LONDON, England -- Oscar-winning "plasticine" heroes Wallace and Gromit are staging a movie comeback on the Internet -- nearly seven years after their last screen appearance.

Animator Nick Park has made a series of 10 one-minute movies centred on the long-suffering dog Gromit and his owner, Wallace, demonstrating his garage inventions that will be available on the Net, DVD and UK television.

The "Cracking Contraptions" series will be the first time the pair have had a new adventure since their half-hour sheep-rustling drama "A Close Shave" was screened in 1995.

The series will showcase some of Wallace's latest cranky inventions, from a Christmas card-making machine to a device to cure insomnia -- the Snoozatron.

Park told the Press Association: "Wallace and Gromit are like family to me. I couldn't be prouder of Cracking Contraptions, which provides new insights into the relationship of my characters."

The 10 films were inspired by a set of photos Park was commissioned to create by a U.S. magazine.

He was asked to come up with a set of photo vignettes with the theme of Wallace's Workshop, looking at the gadgets dreamt up by the amateur inventor.

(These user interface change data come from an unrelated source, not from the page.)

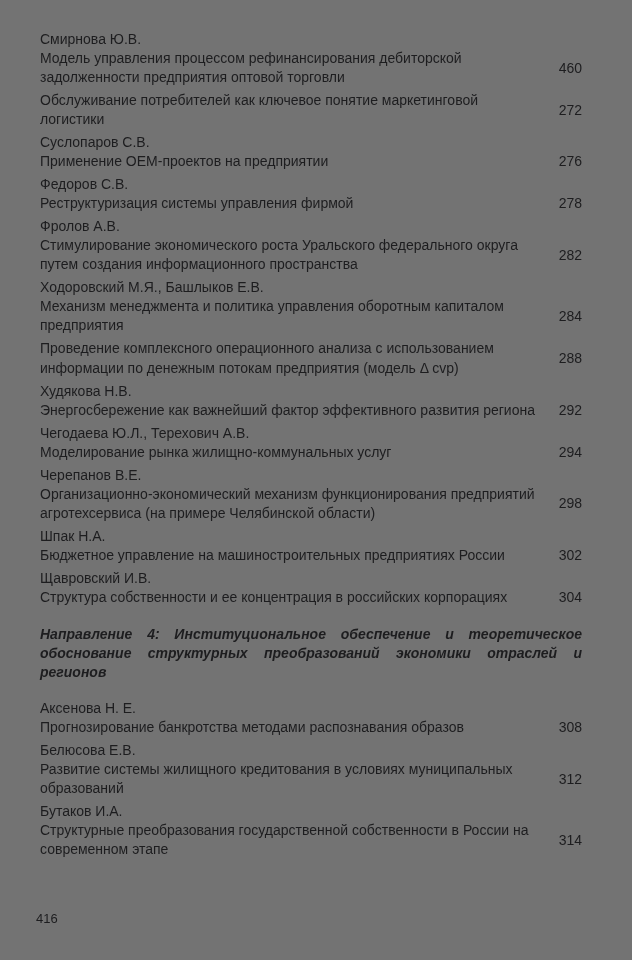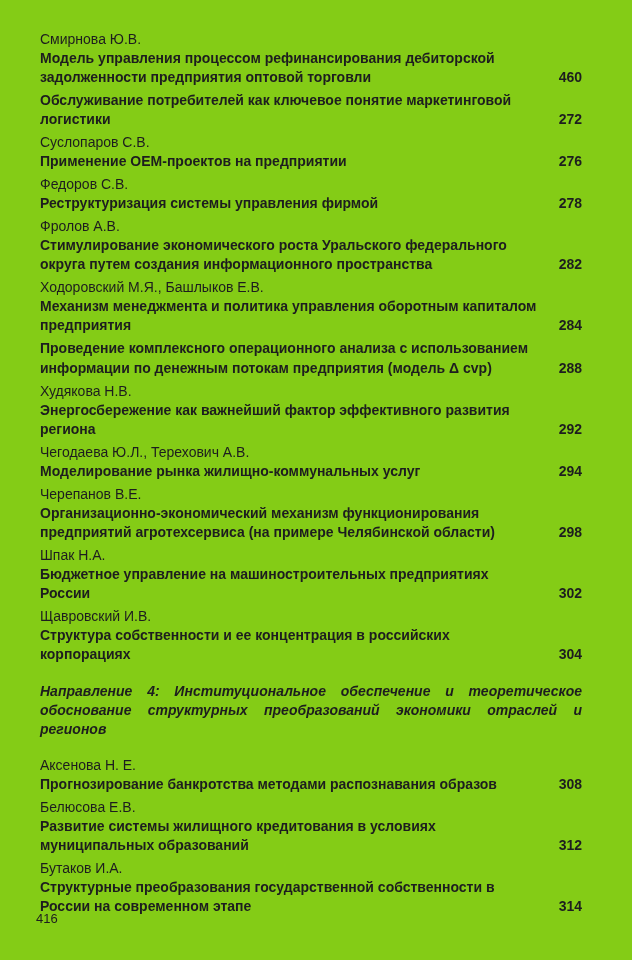--- a/index.html
+++ b/index.html
@@ -10,7 +10,7 @@
   .page {
     position: relative; box-sizing: border-box;
     width: 632px; height: 960px;
-    background: #84cc16;
+    background: #737373;
     padding: 30px 50px 0 40px;
     font-family: "Liberation Sans", "DejaVu Sans", sans-serif;
     font-size: 14px; line-height: 1.36;

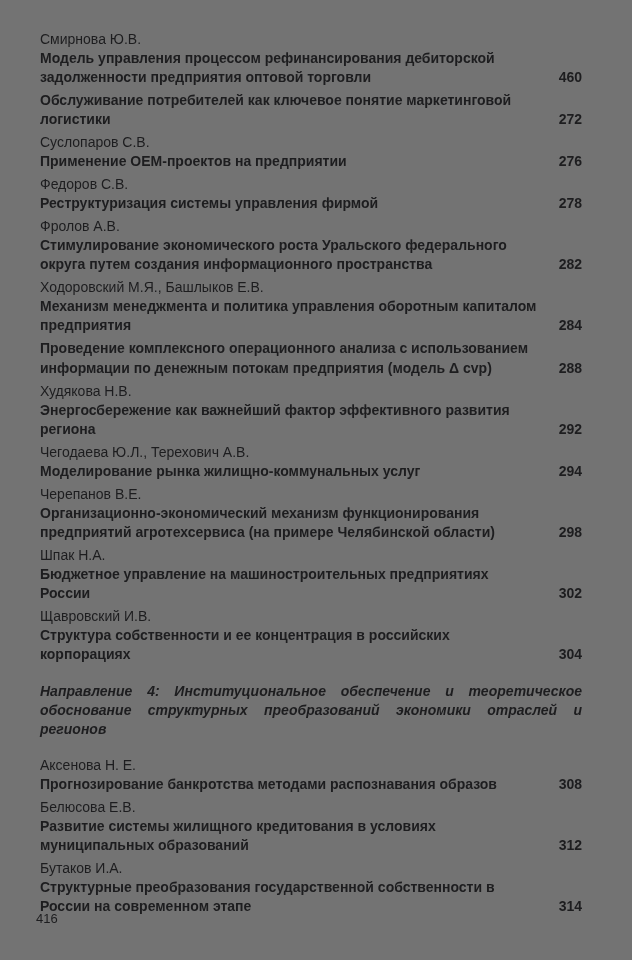--- a/index.html
+++ b/index.html
@@ -18,7 +18,7 @@
   }
   .entry { margin-bottom: 4px; }
   .author { white-space: nowrap; }
-  .title-row { display: flex; align-items: flex-end; font-weight: bold; }
+  .title-row { display: flex; align-items: center; }
   .title { flex: 1 1 auto; max-width: 505px; padding-right: 10px; }
   .pagenum { margin-left: auto; min-width: 30px; text-align: right; }
   .heading {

Park then expanded the idea to make them into mini-movies where Gromit demonstrates the innovations, which include a high-powered cricket ball bowling gun and a toaster-cum-TV.

Park, who won an Oscar for the film "The Wrong Trousers," has also been working on the script for a full-length film featuring the duo, "The Great Vegetable Plot," which is due to be shown in 2004.

The animator's company Aardman has been a pioneer of Internet animation, with the series "Angry Kid" having been released on the Web.

He has also enjoyed movies success with "Chicken Run", screened two years ago, in which a group of daring battery hens stage a World War II prison camp-style escape.

One of the new shorts, "The Soccamatic" can be downloaded for free through the Aardman studio Web site.